A travers leurs opérations d'escompte, c'est toute l'activité industrielle que ces banques sont chargées de financer. Le choix du niveau de l'escompte, dans ces conditions, est déterminant, pour la bonne santé de l'économie du pays : on peut ainsi estimer que le taux d'escompte est l'instrument principal de la politique monétaire saint-simonienne.
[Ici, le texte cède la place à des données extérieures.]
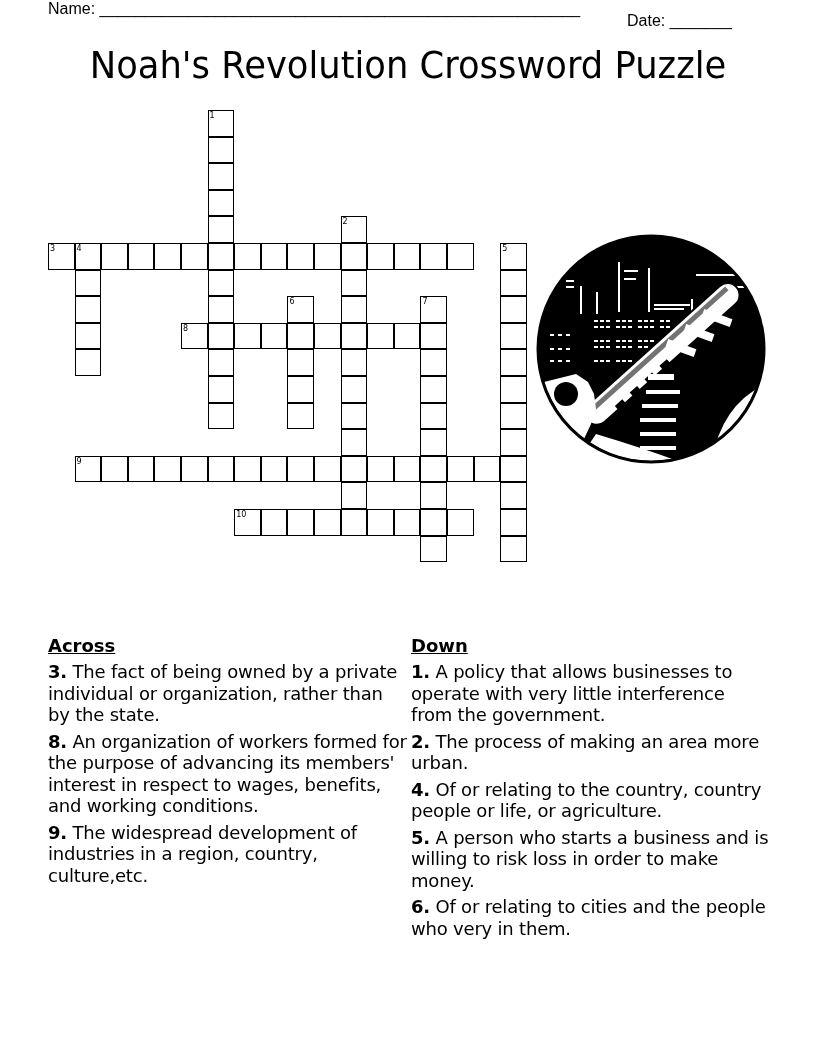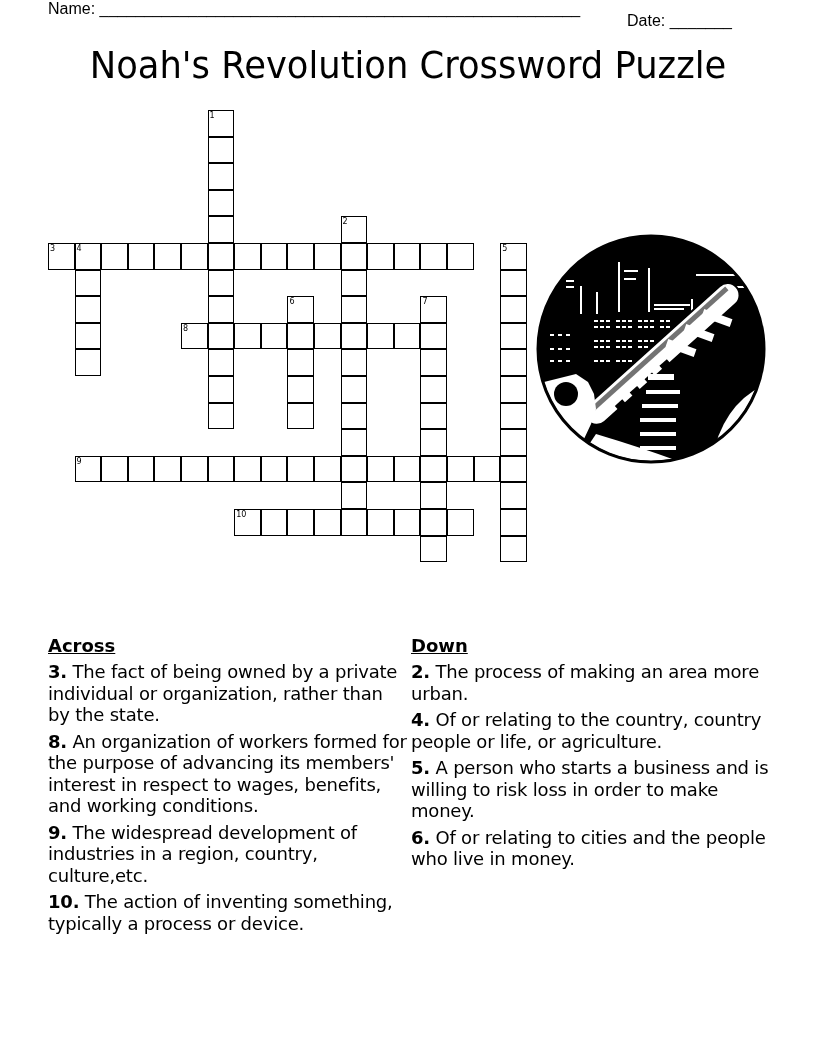--- a/index.html
+++ b/index.html
@@ -277,6 +277,7 @@
 <div class="clues down">
   <h3>Down</h3>
   <div id="down-list">
+      <div class="clue"><b>1.</b><span> A policy that allows businesses to operate with very little interference from the government.</span></div>
       <div class="clue"><b>2.</b><span> The process of making an area more urban.</span></div>
       <div class="clue"><b>4.</b><span> Of or relating to the country, country people or life, or agriculture.</span></div>
       <div class="clue"><b>5.</b><span> A person who starts a business and is willing to risk loss in order to make money.</span></div>

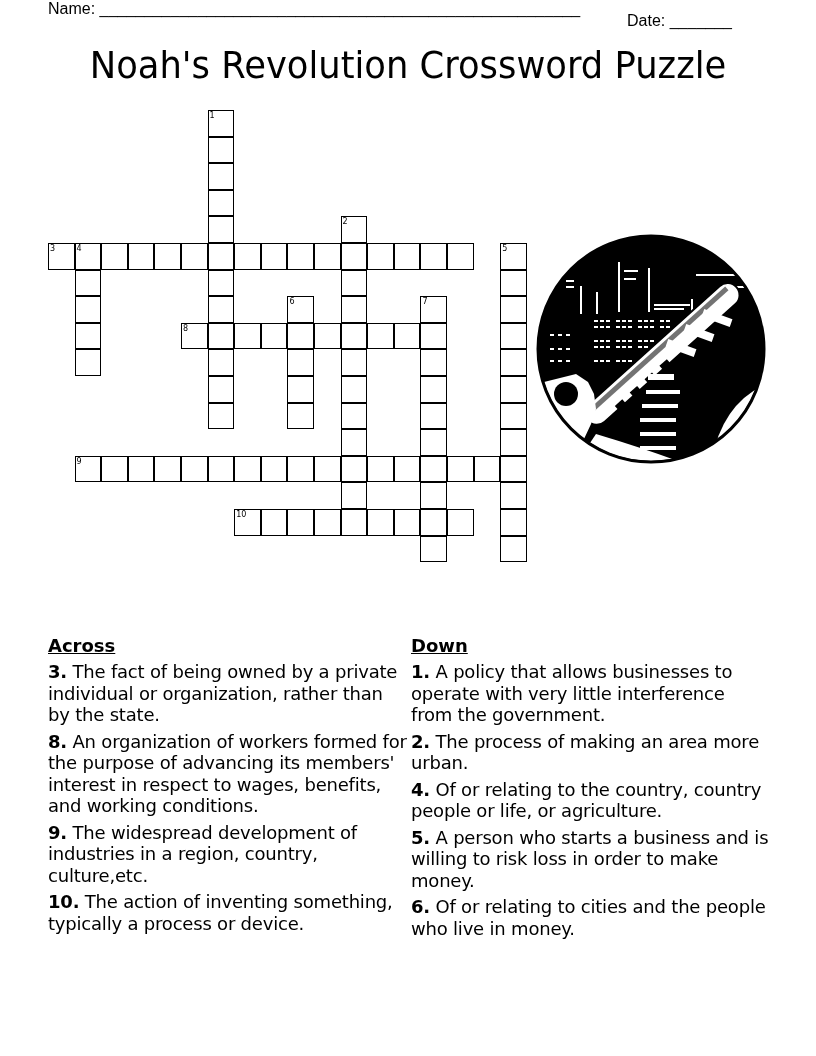--- a/index.html
+++ b/index.html
@@ -270,7 +270,6 @@
       <div class="clue"><b>3.</b><span> The fact of being owned by a private individual or organization, rather than by the state.</span></div>
       <div class="clue"><b>8.</b><span> An organization of workers formed for the purpose of advancing its members' interest in respect to wages, benefits, and working conditions.</span></div>
       <div class="clue"><b>9.</b><span> The widespread development of industries in a region, country, culture,etc.</span></div>
-      <div class="clue"><b>10.</b><span> The action of inventing something, typically a process or device.</span></div>
     </div>
 </div>
 

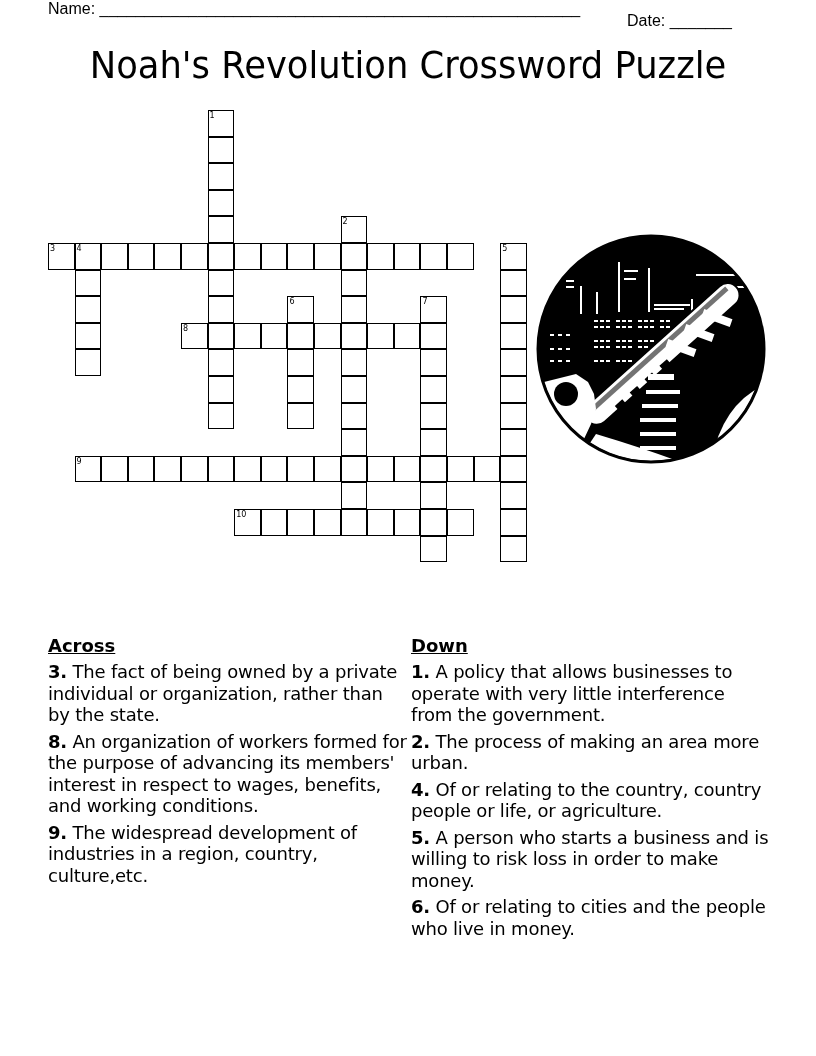--- a/index.html
+++ b/index.html
@@ -280,7 +280,7 @@
       <div class="clue"><b>2.</b><span> The process of making an area more urban.</span></div>
       <div class="clue"><b>4.</b><span> Of or relating to the country, country people or life, or agriculture.</span></div>
       <div class="clue"><b>5.</b><span> A person who starts a business and is willing to risk loss in order to make money.</span></div>
-      <div class="clue"><b>6.</b><span> Of or relating to cities and the people who live in money.</span></div>
+      <div class="clue"><b>6.</b><span> Of or relating to cities and the people who very in them.</span></div>
     </div>
 </div>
Le taux d'escompte de la banque centrale est d'une importance primordiale puisqu'en faisant office de réescompte il décide en dernier ressort du financement de toutes les entreprises industrielles du pays. Le taux d'escompte la banque centrale est de fait le taux directeur de toute l'économie : avec lui, la Banque de France dispose d'un véritable pouvoir de vie ou de mort sur les industriels. Aussi les saint-simoniens regrettent-ils très amèrement que la Banque de France adopte une attitude aussi désinvolte envers les travailleurs. Ils déploient de grands efforts pour mettre en évidence toutes les possibilités qu'offrirait un taux d'escompte variable approprié à la situation effective de l'industrie. Ils essaient de convaincre les autorités politiques qu'une banque favorable aux travailleurs, disposant de l'arme d'un taux révisable, permettrait aux industriels de faire face aux contraintes qui les assaillent grâce aux capacités de financement accrues dont ils disposeraient et grâce aussi à l'efficacité d'une politique monétaire menée dans leur intérêt.

Notes
1019.

La question du monopole d'émission se repose en 1867 et les frères Pereire prennent part à nouveau à la controverse. I. Pereire publie leurs conclusions dans La Banque de France et l'organisation du crédit en France, Dupont, 1864, 216 p., un ouvrage qu'ils adressent à la commission chargée de l'enquête sur le renouvellement du privilège : ils y dénoncent encore l'action de la Banque de France avec les mêmes arguments qu'en 1830.